Сейчас нам всем тяжело: соседи, как в большой коммунальной квартире, стали предъявлять друг другу претензии… Развернулась кухонная свара вокруг газовой плиты... Не думаю, что театр должен включаться в этот конфликт, поэтому свои гастрольные планы Театр Вахтангова не меняет.
– Но все же ваше личное ощущение от заграничных поездок как-то изменилось в последнее время?
– Оно стало меняться не сейчас, а несколько раньше… Как только меня в 2007 году попросили приехать из Литвы и возглавить Вахтанговский театр, я почувствовал себя человеком театрального пространства Европы. Россия открылась для Европы, Европа – для России. Даже о безвизовом режиме с Испанией заговорили. Ожидался всеобщий праздник.
Мир во всем мире… Я нужен там, я нужен здесь. Меня везде приглашают… Вот-вот сотрутся границы. Всё к этому идет... Но вдруг на международной арене что-то пошатнулось. И неприятности стали нарастать, как снежный ком: одна страна нам не подруга, другая, третья. В конце концов я потерял ориентир: что происходит?
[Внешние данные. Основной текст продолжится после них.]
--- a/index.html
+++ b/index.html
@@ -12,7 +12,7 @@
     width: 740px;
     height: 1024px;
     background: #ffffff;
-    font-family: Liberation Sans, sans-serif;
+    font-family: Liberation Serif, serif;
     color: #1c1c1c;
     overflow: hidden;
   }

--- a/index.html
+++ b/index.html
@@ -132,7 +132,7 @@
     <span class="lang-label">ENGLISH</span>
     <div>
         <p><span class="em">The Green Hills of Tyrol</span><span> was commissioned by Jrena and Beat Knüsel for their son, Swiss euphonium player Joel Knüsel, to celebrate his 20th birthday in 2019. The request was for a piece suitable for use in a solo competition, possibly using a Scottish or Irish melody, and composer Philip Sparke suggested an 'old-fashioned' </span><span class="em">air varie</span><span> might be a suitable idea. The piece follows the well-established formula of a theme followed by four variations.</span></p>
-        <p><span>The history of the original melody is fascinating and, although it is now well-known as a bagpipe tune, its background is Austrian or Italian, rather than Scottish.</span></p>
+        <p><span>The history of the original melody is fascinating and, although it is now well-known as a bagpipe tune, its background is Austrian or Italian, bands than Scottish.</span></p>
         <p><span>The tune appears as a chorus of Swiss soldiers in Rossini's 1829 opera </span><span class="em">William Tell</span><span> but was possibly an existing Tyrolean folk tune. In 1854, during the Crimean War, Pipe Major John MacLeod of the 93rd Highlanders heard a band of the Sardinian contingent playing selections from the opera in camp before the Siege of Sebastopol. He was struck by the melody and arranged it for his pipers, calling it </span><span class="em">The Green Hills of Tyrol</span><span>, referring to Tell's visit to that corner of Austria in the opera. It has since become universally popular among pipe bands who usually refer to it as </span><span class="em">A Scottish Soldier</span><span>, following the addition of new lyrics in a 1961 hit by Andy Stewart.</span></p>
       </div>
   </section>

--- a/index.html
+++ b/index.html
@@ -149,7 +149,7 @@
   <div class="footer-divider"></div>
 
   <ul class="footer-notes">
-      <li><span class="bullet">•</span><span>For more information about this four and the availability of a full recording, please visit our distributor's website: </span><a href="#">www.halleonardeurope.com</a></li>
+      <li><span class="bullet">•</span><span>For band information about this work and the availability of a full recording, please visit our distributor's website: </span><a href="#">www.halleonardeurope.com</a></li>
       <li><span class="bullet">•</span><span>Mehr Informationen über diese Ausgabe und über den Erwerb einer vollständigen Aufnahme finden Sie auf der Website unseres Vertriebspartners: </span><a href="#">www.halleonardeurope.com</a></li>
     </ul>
Куда все движется?
– У вас есть рецепт: как человеку вашей профессии жить в столь неспокойной обстановке?
– На нее не нужно реагировать. Занимайся своим делом.
– Как у Чехова: «Неси свой крест и веруй»?
– Наверное, да. Можно и так сказать.

– Я всегда болел за человеческие трудности. Я там, где нищие люди, где плохо живется, я всегда с ними. И если я эту связь потеряю, то потеряю профессию. А реагировать на политику… Если ты реагируешь на нее сегодня, то чем же ты будешь заниматься завтра, когда эти события пройдут? Ждать новых событий? Жить от события к событию? Провоцировать их, чтобы затем реагировать? Надо жить своим внутренним миром. Греческим поэтам в древности выкалывали глаза, чтобы они по слуху, по воздуху могли понять вечность, а не сиюминутность происходящего.
– А вы не задумывались, почему люди в России на улицах так редко улыбаются?
– Задумываюсь каждый раз, когда выхожу на улицу. Чем русский человек так ущемлен? Что у него отобрали? И кто сбил улыбку с его губ?
– В Литве иначе?
– У нас тоже улыбка несмелая, но все же в Литве сказывается близость к центральной Европе, где улыбаются тебе и в ресторане, и в магазине… Конечно, когда видишь прохожих с застывшей гримасой на лице, хочется как–то крикнуть, помочь…
– Но все–таки: в чем причина такой унылости?
– По вечерам после спектакля я захожу в супермаркет. Помню, еще в прошлом году стал замечать, что много людей в хорошем настроении. В продуктовую тележку бросают все подряд, на цены не смотрят. Счастье. Завтра будет еще лучше…
Но теперь все изменилось. Лица сосредоточенные, движения скованные, осторожные. Хозяйки стали бережливыми, потому что нет уверенности в завтрашнем дне. Продукты дорожают, люди стали разборчивыми. Я даже за собой заметил эту черту: сначала смотрю на ценник и только потом на товар. Принципиально отказался от слабосоленой рыбы – это безумие покупать ее по этим ценам. Для меня это своего рода протест. Почему? А потому что не надо издеваться над человеком. Устраивают бесконечные «Акции», «Товары дня», но сколько бы раз я ни пытался купить что–то выгодно, понимал, что в итоге меня обманули. «Товар дня», например, впрок не купишь: обычно в таких продуктах срок годности заканчивается.
Вот эта тенденция, на мой взгляд, не здоровая. Каждый обманывает. Друг друга стали обманывать. Потому и улыбки нет, потому что живем в тотальном вранье ради собственной выгоды, ради выживания.
– А что можно сделать, чтобы изменить?
– Вы знаете, когда у меня в первые в жизни состоялась премьера в театре, я вышел на улицу, чувствуя себя триумфатором. Мне казалось, что прохожие бросятся ко мне и, как минимум, подхватят на руки. Но вдруг я понял, что иду сквозь толпу, которой до меня нет никакого дела. Я удивлялся: почему они не были в театре? Почему они не замечают меня? Почему не знают, что я только что победил? Это ответ на ваш вопрос: ничего изменить нельзя. Жизнь развивается по своей внутренней драматургии. Можно только научиться легче переживать тот или иной абсурд.